Efendilik ve kölelik diyalektiği
Hegel, efendilik ve kölelik diyalektiğini ortaya attığında insanın içinde iki kişilik olduğunu, bunlardan birinin efendi diğerinin köle olduğunu söylemişti. Hegel'e göre otorite, farklılıkları kabul eder; fakat kendi kabul ve ret ölçülerini ortaya koymadan yapamaz bunu. Özgürlük istemi ile bazen özgürlükten vazgeçişi bile göze alabilen otorite kalkarsa parçalanırız korkusu, ortada nur topu gibi gergin ve bölünmüş bir bilinç bırakır. Halbuki bir otorite sizden ne kadar uzaksa o denli korku ve huşu uyandırmasına rağmen size yakınlaştığı oranda onun güçsüzlüğünü görürsünüz. O yüzden otorite ile yüzyüze geldiğinizde, otoritenin sahte sevgisi karşısında eğilip bükülmek ve kendi mağduriyetini bir kalkan olarak kullanmak insanı Mehmet Metiner ya da Ümit Fırat çizgisine kadar çekebilir!

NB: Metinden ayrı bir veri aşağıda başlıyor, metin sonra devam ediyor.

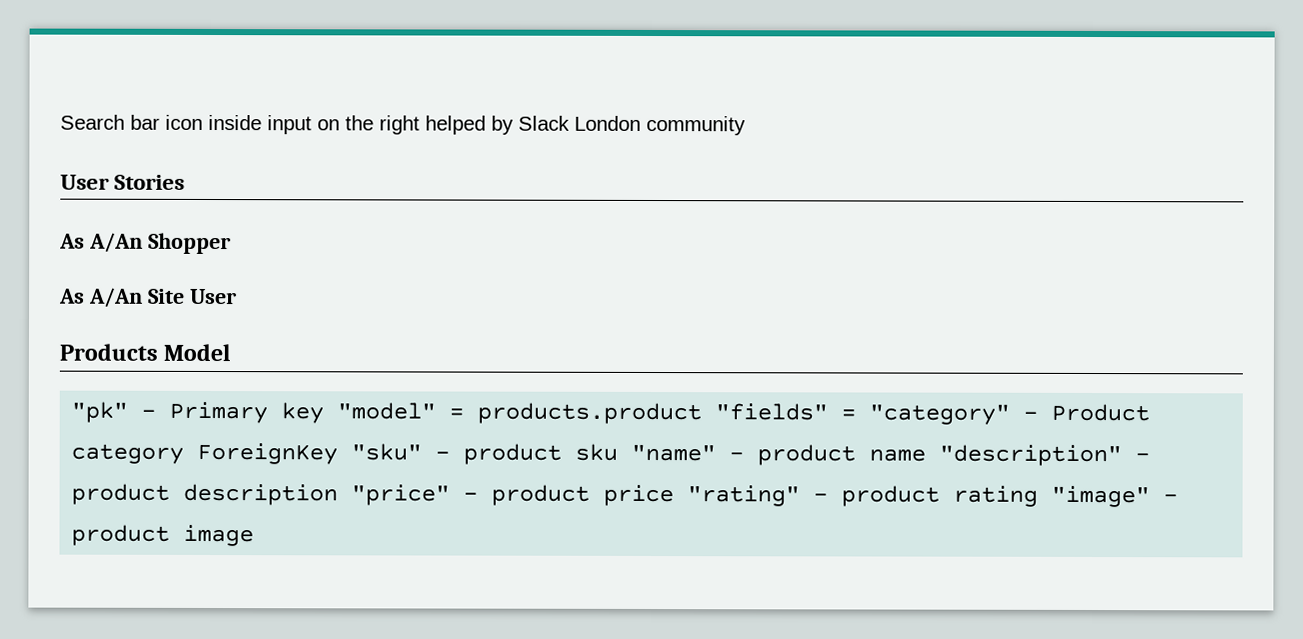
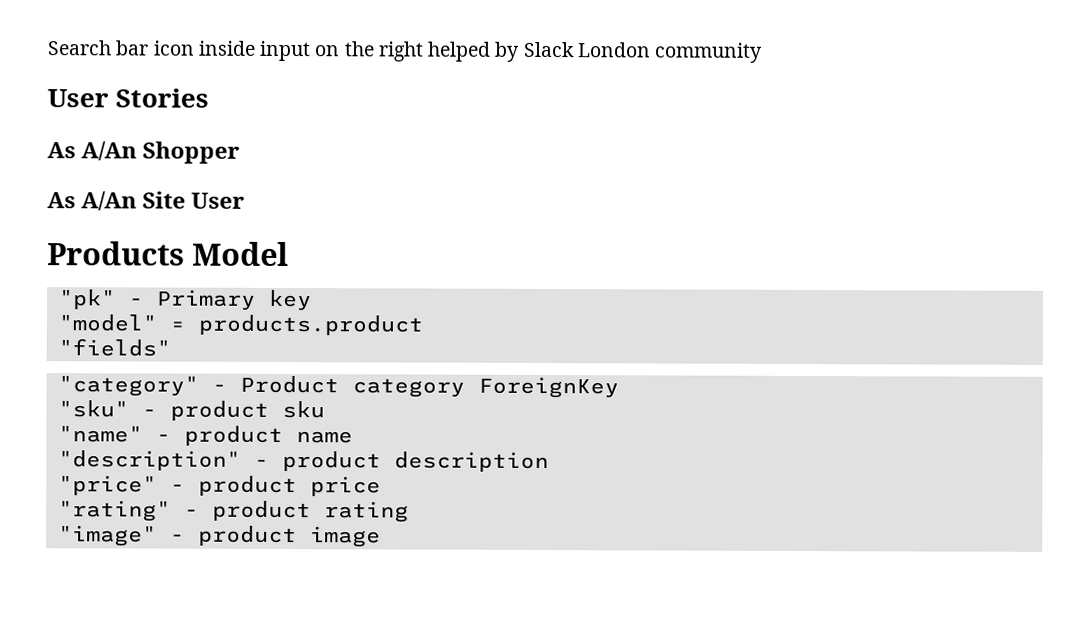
- "pk" - Primary key "model" = products.product "fields" = "category" - Product category ForeignKey "sku" - product sku "name" - product name "description" - product description "price" - product price "rating" - product rating "image" - product image
+ "pk" - Primary key
+ "model" = products.product
+ "fields"
+ "category" - Product category ForeignKey
+ "sku" - product sku
+ "name" - product name
+ "description" - product description
+ "price" - product price
+ "rating" - product rating
+ "image" - product image

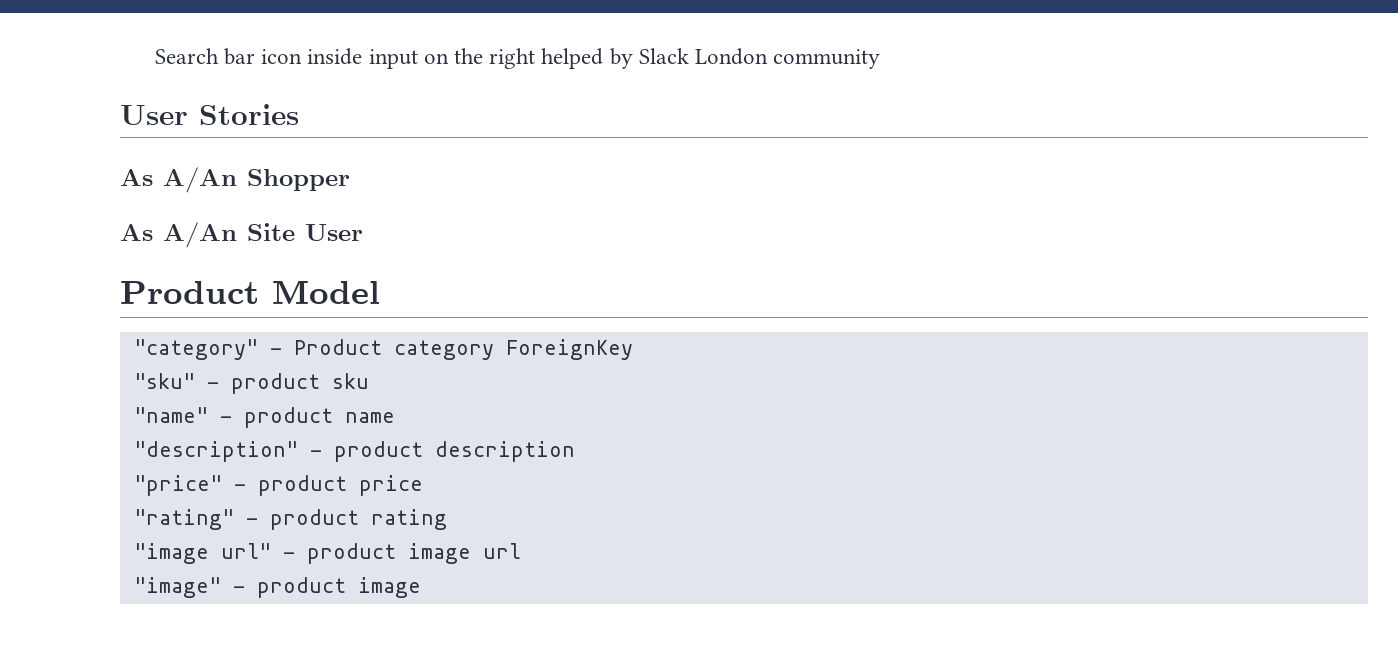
- Products Model
+ Product Model
- "pk" - Primary key
- "model" = products.product
- "fields"
+ "image url" - product image url

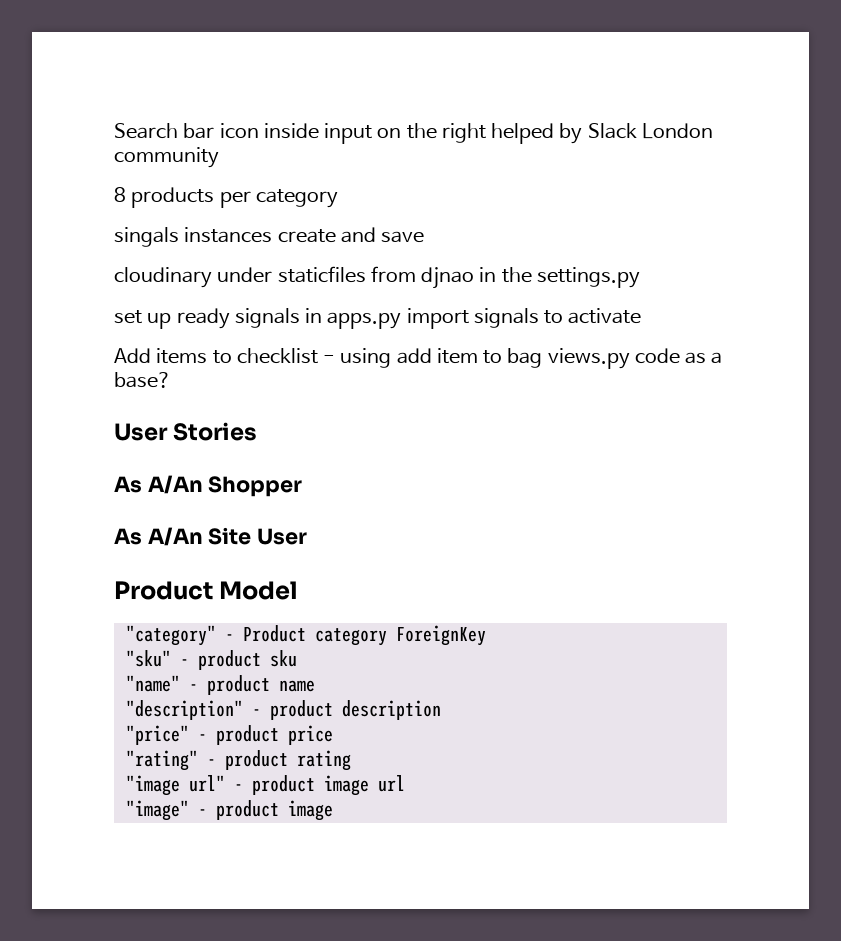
+ 8 products per category
+ singals instances create and save
+ cloudinary under staticfiles from djnao in the settings.py
+ set up ready signals in apps.py import signals to activate
+ Add items to checklist - using add item to bag views.py code as a base?

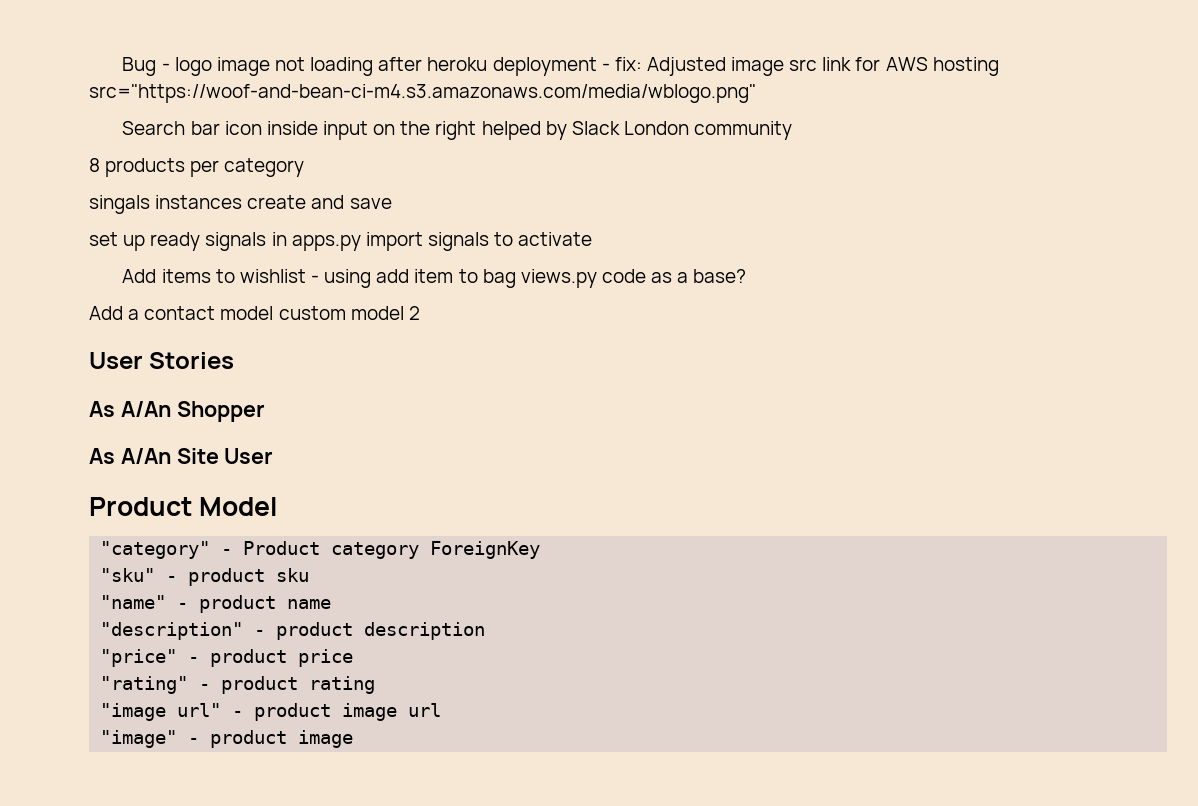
+ Bug - logo image not loading after heroku deployment - fix: Adjusted image src link for AWS hosting src="https://woof-and-bean-ci-m4.s3.amazonaws.com/media/wblogo.png"
- cloudinary under staticfiles from djnao in the settings.py
- Add items to checklist - using add item to bag views.py code as a base?
+ Add items to wishlist - using add item to bag views.py code as a base?
+ Add a contact model custom model 2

O yüzden bugün Kürtler egemenin sahte sevgisine karşı çıkarak, onun gibi olmayı ret ederek özerkleşmek istiyoruz diye bas bas bağırıyorlar!

Ezilenlerin iki cephesi
Ezilenlerin yaşam kültüründe keder, şüphe, mutsuz bir bilinç, bazen bir trajediyi bile rasyonalize etme gibi zihinsel kalıpların olması evrensel bir hakikattir. İşte bu noktada ezilenler iki ayrı cephede konumlanırlar: Birinci cephe, içinde zerre kadar samimiyet ve sevgi olmayan bir otoritenin aşkıyla yanıp tutuşan, hatta bu aşk uğruna bazen geçmişinin toptan bir reddiyesini sürekli gündemleştiren, aşırı idealize edilmiş bir sıradanlığın hüküm sürdüğü insanların cephesidir. Diğer cephede ise yok olmayı bile göze alabilecek bir özerklik ve özgürlük istenciyle yaşayan, otoriteyi en iyi kavramanın yegane yolunun ondan kopmak olduğunu iyi bilen insanların cephesi. Birinci cephenin en bariz özelliği otoriteyi, otoriteye biat etme yoluyla öğrenmiş olmalarıdır. İkinci cephe ise otoriteyi, otoriteden koparak kavramıştır. Birinci cephedeki insanlar yüce otoritenin yaptıklarını yapmayın, etmeyin geçiştirmesiyle yumuşatır; hesap sormadan ve bir isyan duygusu geliştirmeden yani maskelenmiş bir otorite karşıtlığı ile yaparlar bunu. İkinci cephe ise tasfiye yoluyla ve otoriteye açık bir devrimci tavır alarak kendini ortaya koyar. İkince cephede duran insanlar tıpkı Pir Sultan'ın Hızır Paşa'yatarih seni yazsa bile benim sayemde yazacak derler! G. Peri'nin kurşuna dizilmeden önce 'az sonra masmavi şarkılar söyleyen yarınların şarkısını sizlere mırıldanacağım' demesi gibi gülerek ölüme giderler! Bugün, stüdyo aydınları Kürtlüğe dair bütün malumat heybelerini bir çerçî (Kürdistan'da eşek ve katır sırtında gezen seyyar satıcılar) gibi oraya buraya pazarlamaya devam ede dursun, Kürtler kendi hainlerinin isimlerini bile ağızlarına almadan binlerce çocuğuna kendi kahramanlarının isimlerini vererek çerçîlere benim adıma konuşma diye öfkeleniyorlarsa bu topraklarda adanmışlığın ve özgürlüğün tedrisatını yazanların ruhu huzura eriyor demektir!